The GIL also has its virtues. When calling a C extension, it is
serialized by default unless the GIL is released.
An attempt was made (many years ago) to replace the GIL with
fine-grained locking. It slowed down serial code. That should come as no
surprise, as OS mutexes and semaphores are expensive.
There are lock-free data structures of any conceivable sort. There are
multithreaded garbage collectors in Java and .NET, that don't need a
global lock. I've heard claims that removal of the GIL would require
Python to use a garbage collector instead of reference counts. That is
not true. Lock-free data structures and garbage collectors have all one
thing in common: they use a compare-and-exchange (CAS) instruction
present in most modern processors, e.g. CMPXCHG on x86. In fact, CAS is
used to implement OS mutexes (sleeplocks) and the less expensive
spinlocks. Without a CAS instruction for the platform, there would be no
GIL. All platforms that has a working GIL has a working CAS.

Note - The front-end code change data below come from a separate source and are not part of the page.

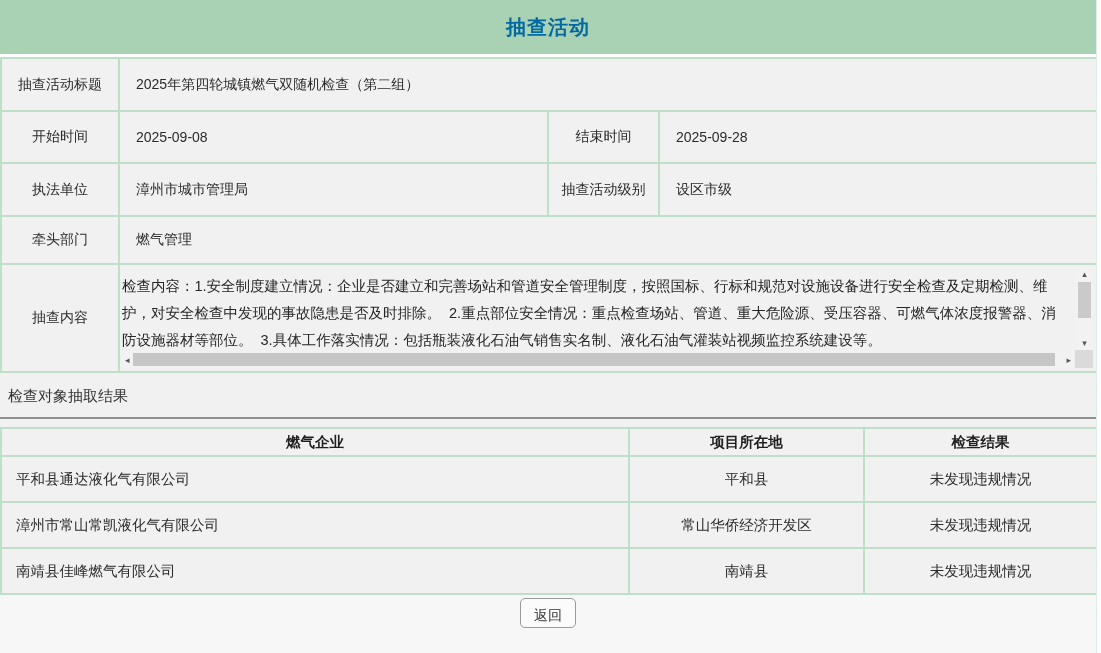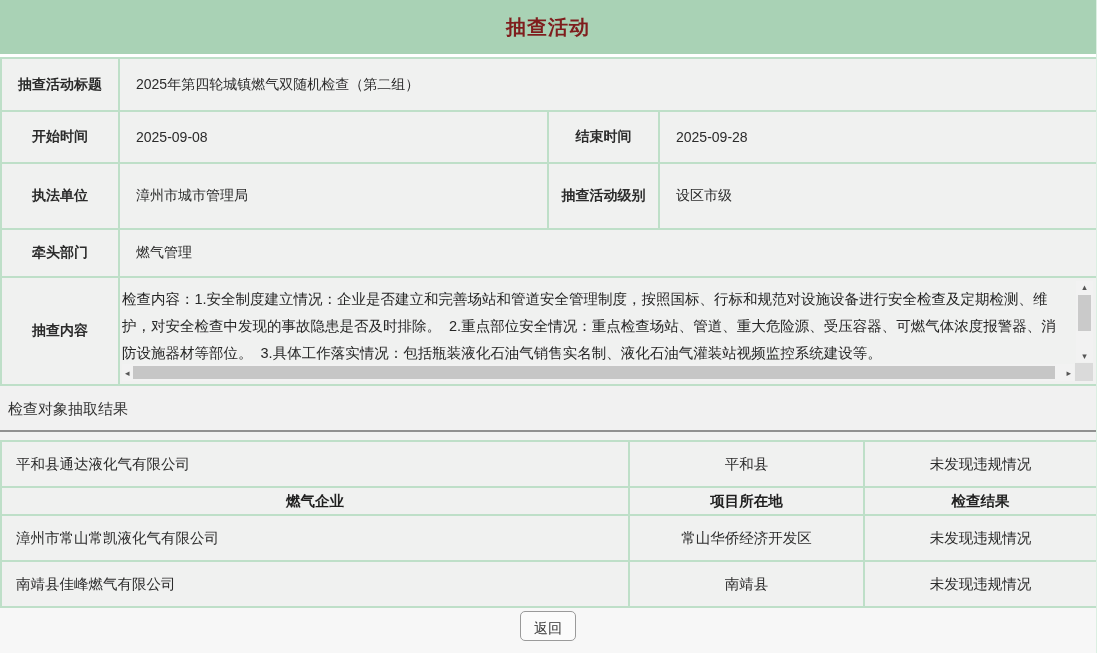"抽查活动" .titlebar { color: #7f1d1d -> #0369a1 }
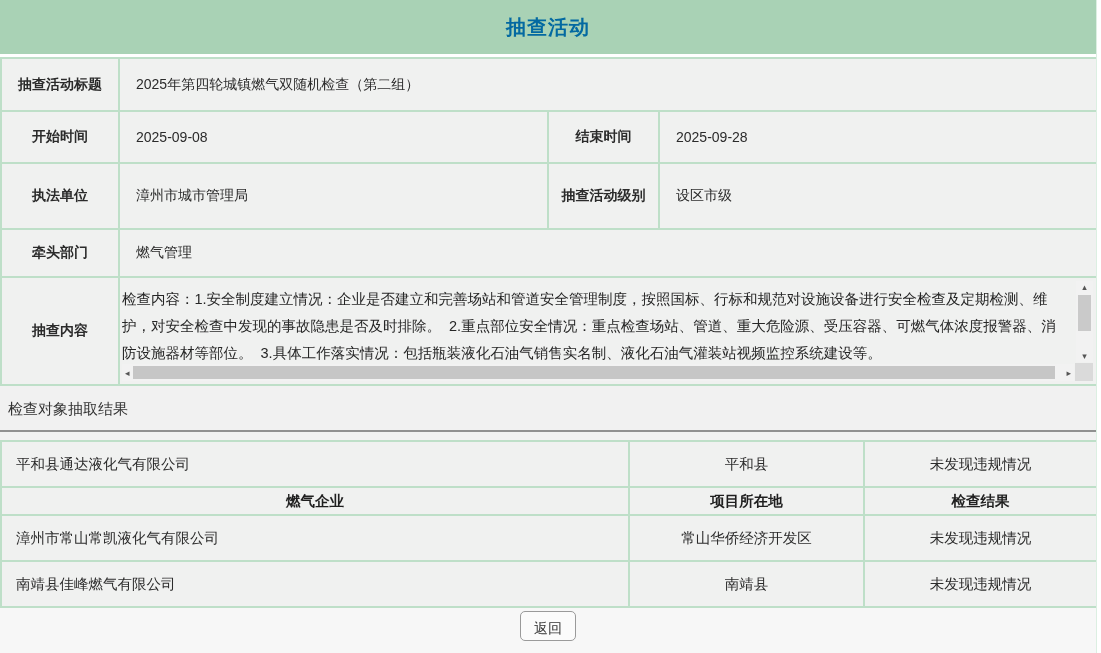"抽查活动标题" td.lbl { font-weight: bold -> normal }
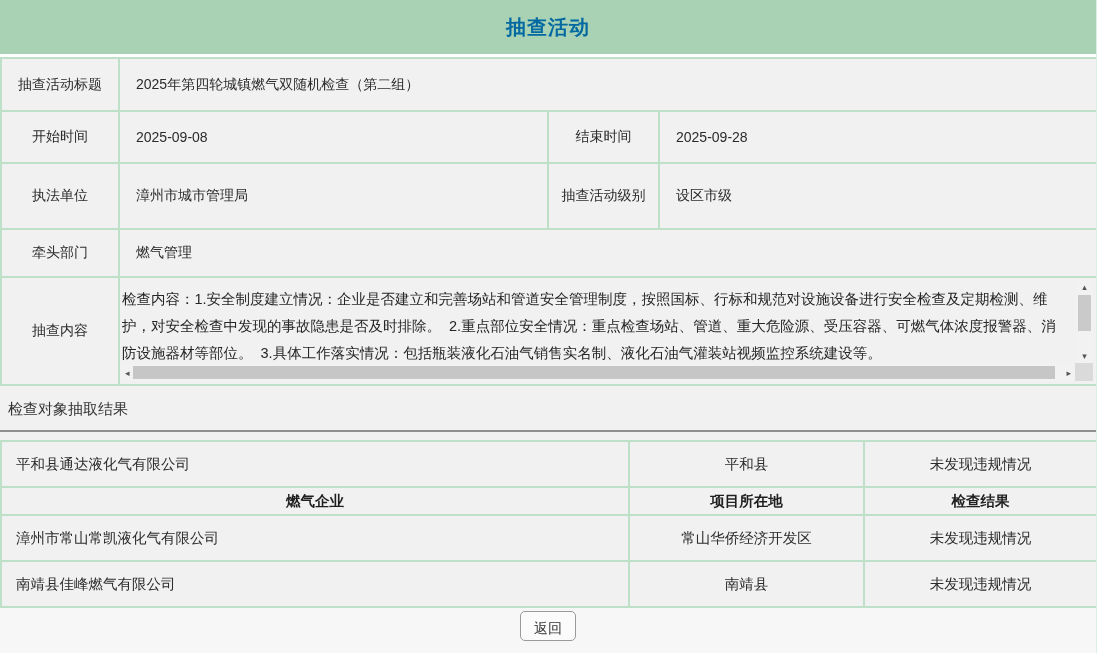"执法单位" tr.r3 { height: 66px -> 53px }
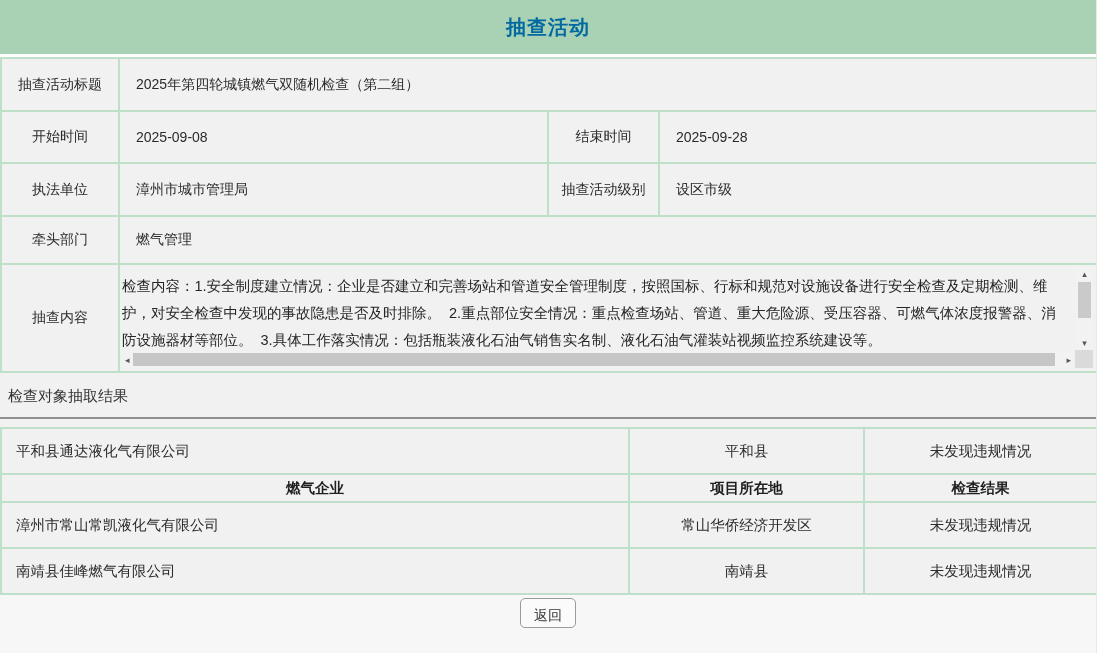"平和县通达液化气有限公司" tr { order: before "燃气企业" -> after "燃气企业" }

Python could use the CAS instruction for lock-free management of
reference counts. All built-in types (int, float, str, list, tuple,
dict, set, etc) could be made lock-free using CAS. That would allow the
interpreter to execute bytecode without holding the GIL. Only calls to C
extensions would be serialized with the GIL.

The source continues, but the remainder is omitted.